Dès lors, pourquoi cette réforme du droit des sûretés ? Le Parlement avait effectivement autorisé le Gouvernement à y recourir dans la loi Pacte, relative à la croissance et la transformation des entreprises, du 29 mai 2019, à la faveur d’une transposition simultanée de la directive Restructuration et insolvabilité.
Ne se contentant pas de limiter le texte aux ajustements nécessaires pour clarifier le droit et le coordonner aux évolutions européennes, le Gouvernement a ainsi voulu proposer un nouvel agencement de l’article L. 643-8 du code de commerce, débouchant sur ce que de nombreux commentateurs ont qualifié de « rétrogradation » de la créance superprivilégiée de l’AGS.

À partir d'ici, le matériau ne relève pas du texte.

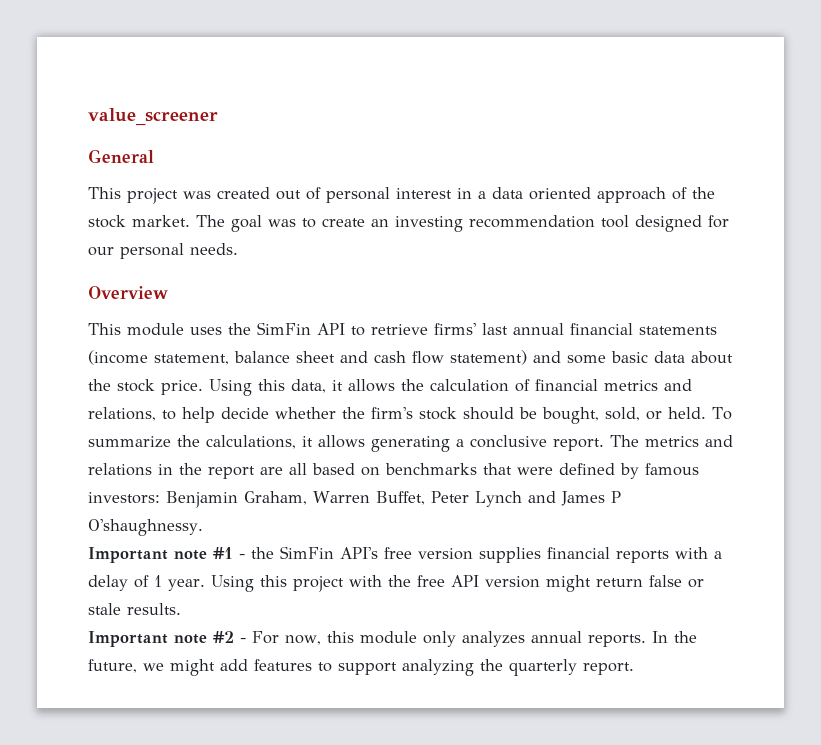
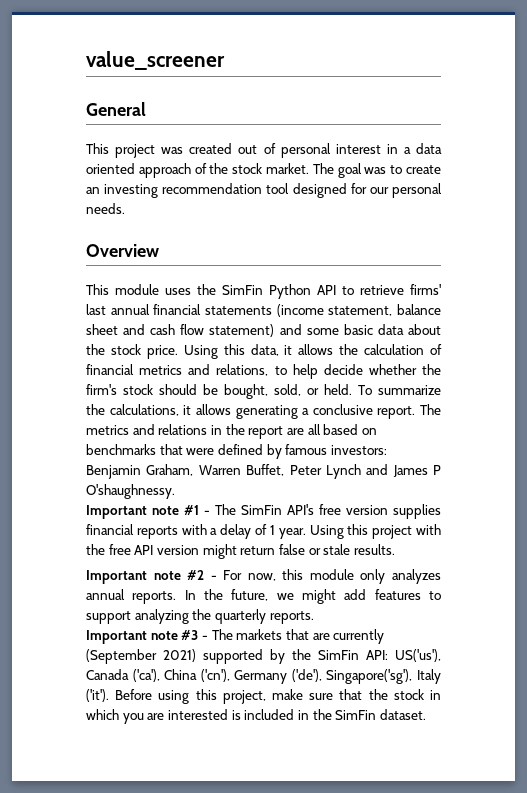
(311, 328) none -> [269,284,311,299] Python
[251,547,274,559] the -> [215,504,236,515] The
[583,662,634,675] report. -> [269,611,314,624] [86,629,385,644] [86,649,441,664] [86,669,441,684] [86,689,441,704] [86,709,426,724] reports. // Important note #3 - The markets that are currently (September 2021) supported by the SimFin API: US('us'), Canada ('ca'), China ('cn'), Germany ('de'), Singapore('sg'), Italy ('it'). Before using this project, make sure that the stock in which you are interested is included in the SimFin dataset.

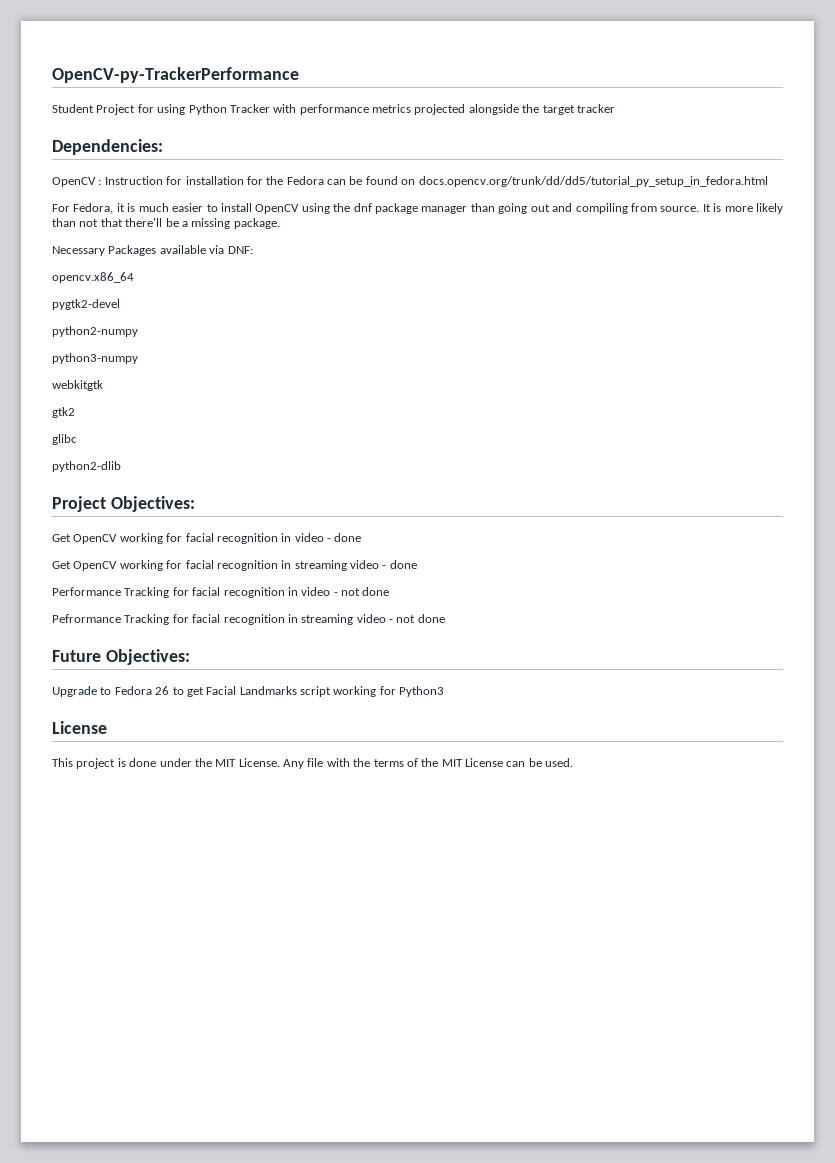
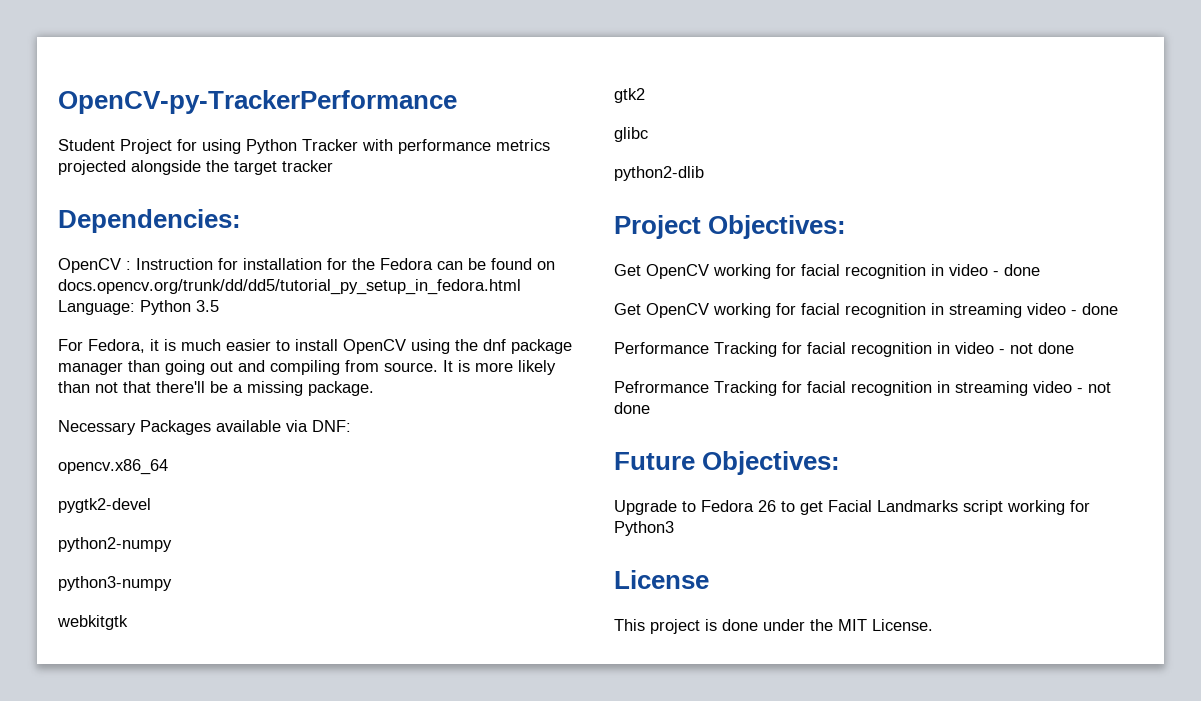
(768, 181) none -> [58,300,219,315] Language: Python 3.5
[283,758,574,769] Any file with the terms of the MIT License can be used. -> (933, 625) none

Je rappelle que les procédures collectives font en effet intervenir plusieurs acteurs, sous l’autorité du tribunal de commerce. Outre l’entreprise, il s’agit des administrateurs et mandataires judiciaires, des autres praticiens de la procédure et des créanciers de l’entreprise, qu’ils soient publics ou privés. L’actuel régime de garantie des salaires, créé en 1973 à l’initiative des employeurs qui le financent, est le principal créancier institutionnel privé.
L’AGS assure, en vertu de la loi, l’avance des créances salariales, à savoir les salaires antérieurs à l’ouverture de la procédure, mais aussi les indemnités de licenciement, de préavis ou de congés payés.
L’AGS engage ensuite, dans le cadre de la procédure collective, un processus de récupération des sommes avancées, avec un superprivilège prévu par la loi.
Le régime de garantie des salaires en France est un élément essentiel de notre droit des entreprises en difficulté, avec un objectif en termes d’emplois. C’est une spécificité française dont nous devons nous féliciter et qu’il nous faut impérativement sauvegarder.
L’AGS est un véritable « amortisseur social », qui permet de préserver l’emploi et de maintenir la viabilité économique des entreprises en difficulté, mais aussi, plus largement, de soutenir le rebond de l’activité économique française.
Pour résumer le nouvel ordre proposé par le projet d’ordonnance pour les créances, la récupération des salaires et indemnités passerait notamment après les « frais de bon déroulement de la procédure », dont les rémunérations des administrateurs judiciaires et mandataires judiciaires (AJMJ), et les frais d’experts, par exemple les cabinets d’avocat.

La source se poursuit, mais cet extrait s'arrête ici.